Task item
What lines in the records below include the word "invite"? Return each one.
>>>
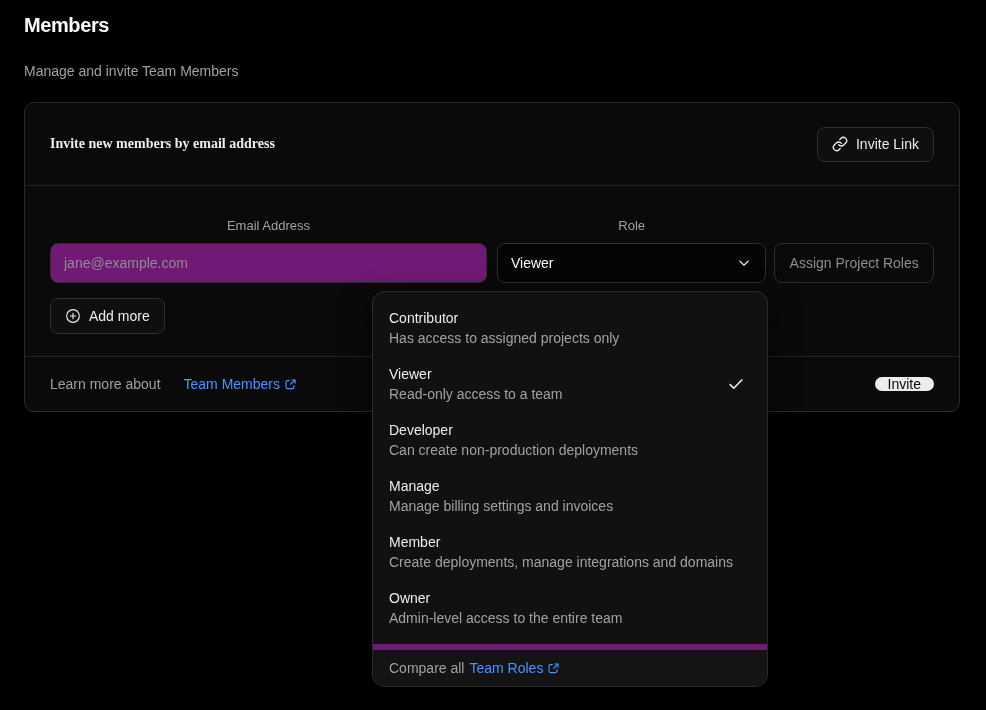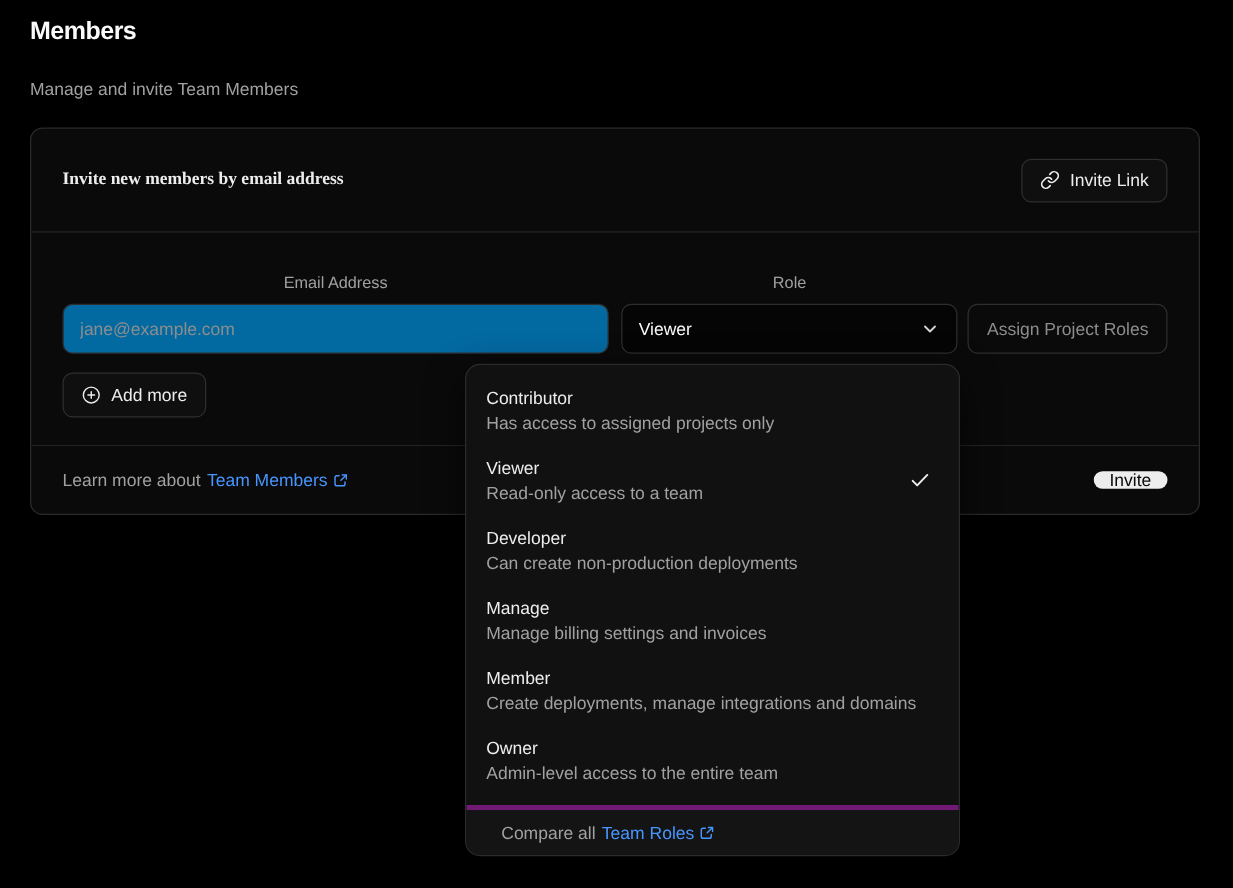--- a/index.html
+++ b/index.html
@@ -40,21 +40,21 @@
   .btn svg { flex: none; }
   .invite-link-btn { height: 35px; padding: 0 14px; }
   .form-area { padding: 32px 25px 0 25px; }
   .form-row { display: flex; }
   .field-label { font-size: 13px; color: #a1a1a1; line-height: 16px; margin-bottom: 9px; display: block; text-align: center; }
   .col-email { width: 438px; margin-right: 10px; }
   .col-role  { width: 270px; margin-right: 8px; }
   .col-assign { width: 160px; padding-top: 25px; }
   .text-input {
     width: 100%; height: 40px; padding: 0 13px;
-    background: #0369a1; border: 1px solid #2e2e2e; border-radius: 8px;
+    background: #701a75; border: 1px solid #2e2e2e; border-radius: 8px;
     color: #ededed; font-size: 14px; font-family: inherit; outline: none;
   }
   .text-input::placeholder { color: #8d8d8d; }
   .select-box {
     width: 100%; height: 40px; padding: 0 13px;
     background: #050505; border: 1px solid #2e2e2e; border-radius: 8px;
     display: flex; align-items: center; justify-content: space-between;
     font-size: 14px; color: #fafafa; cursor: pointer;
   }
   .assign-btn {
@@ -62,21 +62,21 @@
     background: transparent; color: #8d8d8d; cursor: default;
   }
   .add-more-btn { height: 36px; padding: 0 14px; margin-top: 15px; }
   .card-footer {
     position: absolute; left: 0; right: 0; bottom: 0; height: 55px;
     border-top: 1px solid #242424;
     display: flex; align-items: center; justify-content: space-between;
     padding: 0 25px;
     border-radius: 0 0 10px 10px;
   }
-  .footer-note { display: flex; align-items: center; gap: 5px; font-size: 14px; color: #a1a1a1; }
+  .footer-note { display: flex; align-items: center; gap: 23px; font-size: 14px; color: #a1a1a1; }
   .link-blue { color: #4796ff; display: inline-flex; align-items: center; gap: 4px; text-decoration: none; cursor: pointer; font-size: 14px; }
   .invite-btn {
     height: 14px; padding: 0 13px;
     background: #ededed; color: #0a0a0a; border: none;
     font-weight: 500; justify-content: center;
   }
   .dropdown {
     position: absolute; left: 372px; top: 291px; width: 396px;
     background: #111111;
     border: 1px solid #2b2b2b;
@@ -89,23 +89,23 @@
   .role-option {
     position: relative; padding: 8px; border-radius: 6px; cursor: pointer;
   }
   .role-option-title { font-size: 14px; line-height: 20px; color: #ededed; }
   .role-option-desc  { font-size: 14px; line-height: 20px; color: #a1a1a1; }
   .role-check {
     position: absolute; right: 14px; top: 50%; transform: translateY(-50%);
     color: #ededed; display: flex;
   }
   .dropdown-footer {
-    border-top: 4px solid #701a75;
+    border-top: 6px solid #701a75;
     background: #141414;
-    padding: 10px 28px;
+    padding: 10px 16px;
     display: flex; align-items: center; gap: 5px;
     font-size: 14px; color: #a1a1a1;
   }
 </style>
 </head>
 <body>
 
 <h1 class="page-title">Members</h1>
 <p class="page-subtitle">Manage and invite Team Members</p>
<<<
Task answer
   .invite-link-btn { height: 35px; padding: 0 14px; }
   .invite-btn {
 <p class="page-subtitle">Manage and invite Team Members</p>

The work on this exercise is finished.